[STUDY MATERIAL Boundary: Start]
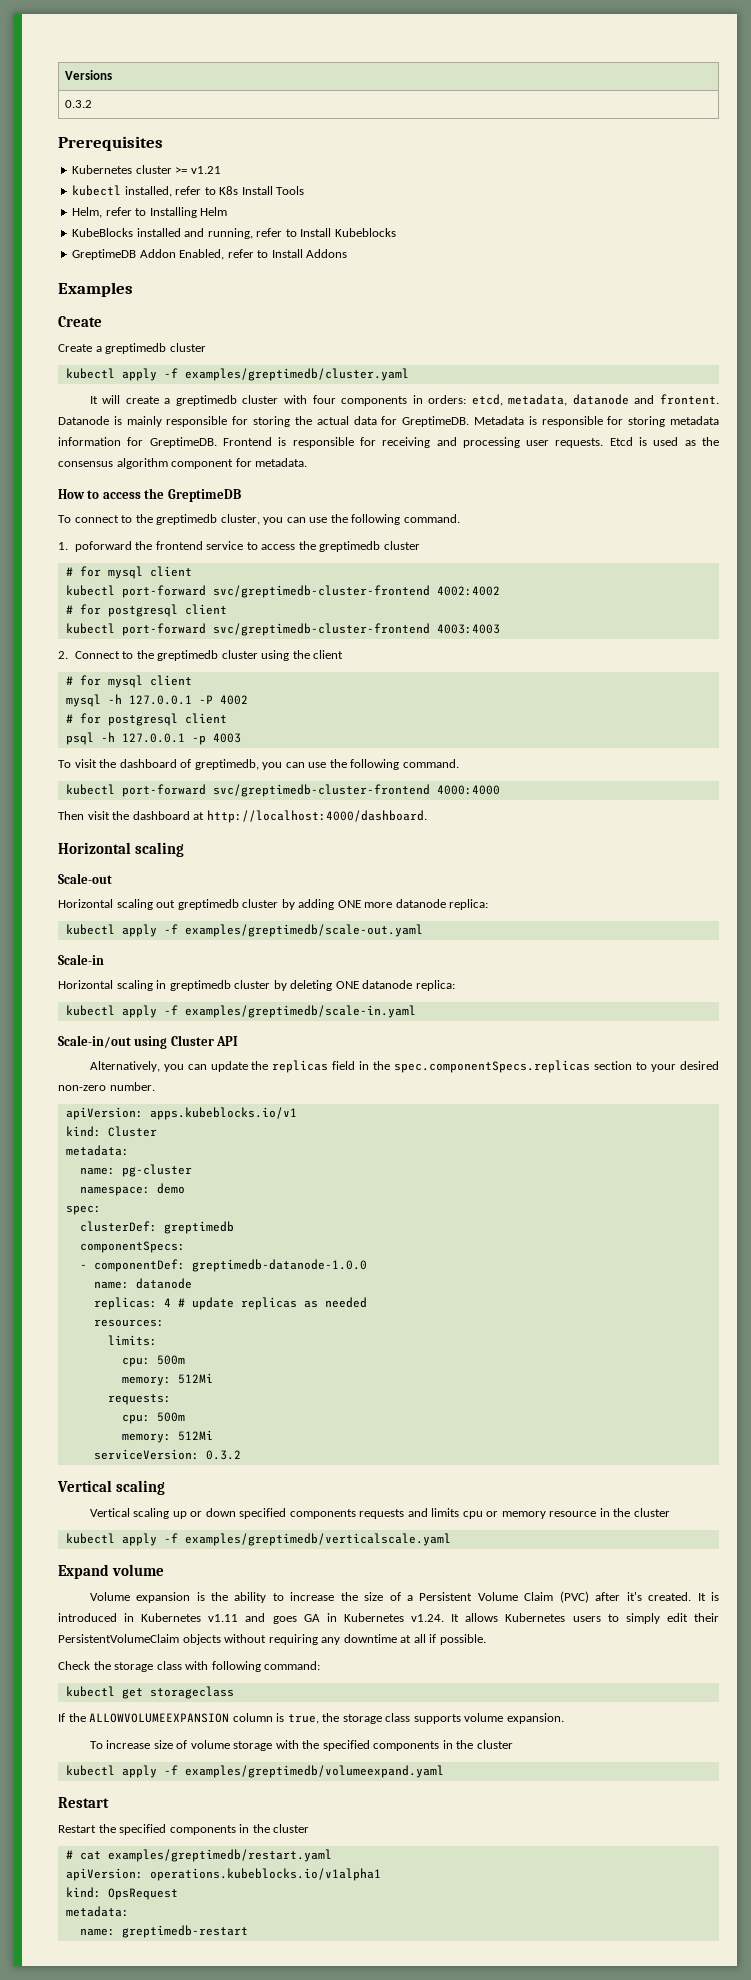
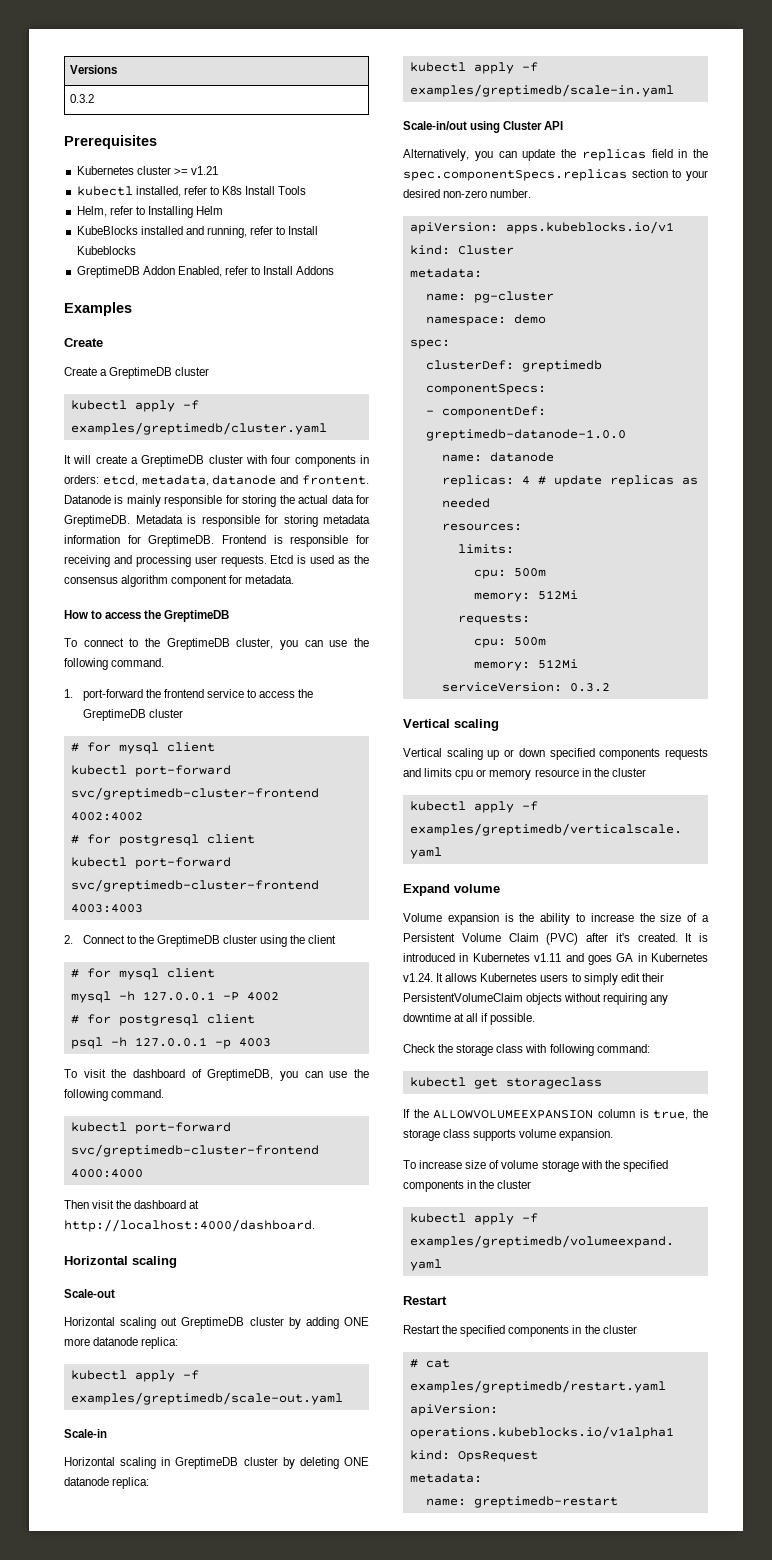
- Create a greptimedb cluster
+ Create a GreptimeDB cluster
- It will create a greptimedb cluster with four components in orders: etcd, metadata, datanode and frontent.
+ It will create a GreptimeDB cluster with four components in orders: etcd, metadata, datanode and frontent.
- To connect to the greptimedb cluster, you can use the following command.
+ To connect to the GreptimeDB cluster, you can use the following command.
- 1. poforward the frontend service to access the greptimedb cluster
+ 1. port-forward the frontend service to access the GreptimeDB cluster
- 2. Connect to the greptimedb cluster using the client
+ 2. Connect to the GreptimeDB cluster using the client
- To visit the dashboard of greptimedb, you can use the following command.
+ To visit the dashboard of GreptimeDB, you can use the following command.
- Horizontal scaling out greptimedb cluster by adding ONE more datanode replica:
+ Horizontal scaling out GreptimeDB cluster by adding ONE more datanode replica:
- Horizontal scaling in greptimedb cluster by deleting ONE datanode replica:
+ Horizontal scaling in GreptimeDB cluster by deleting ONE datanode replica:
[STUDY MATERIAL Boundary: End]
WHAT TO PRODUCE —
Looking at the records above, work out how many lines contain "four". Give the number only.

RESPONSE TO THIS TASK —
2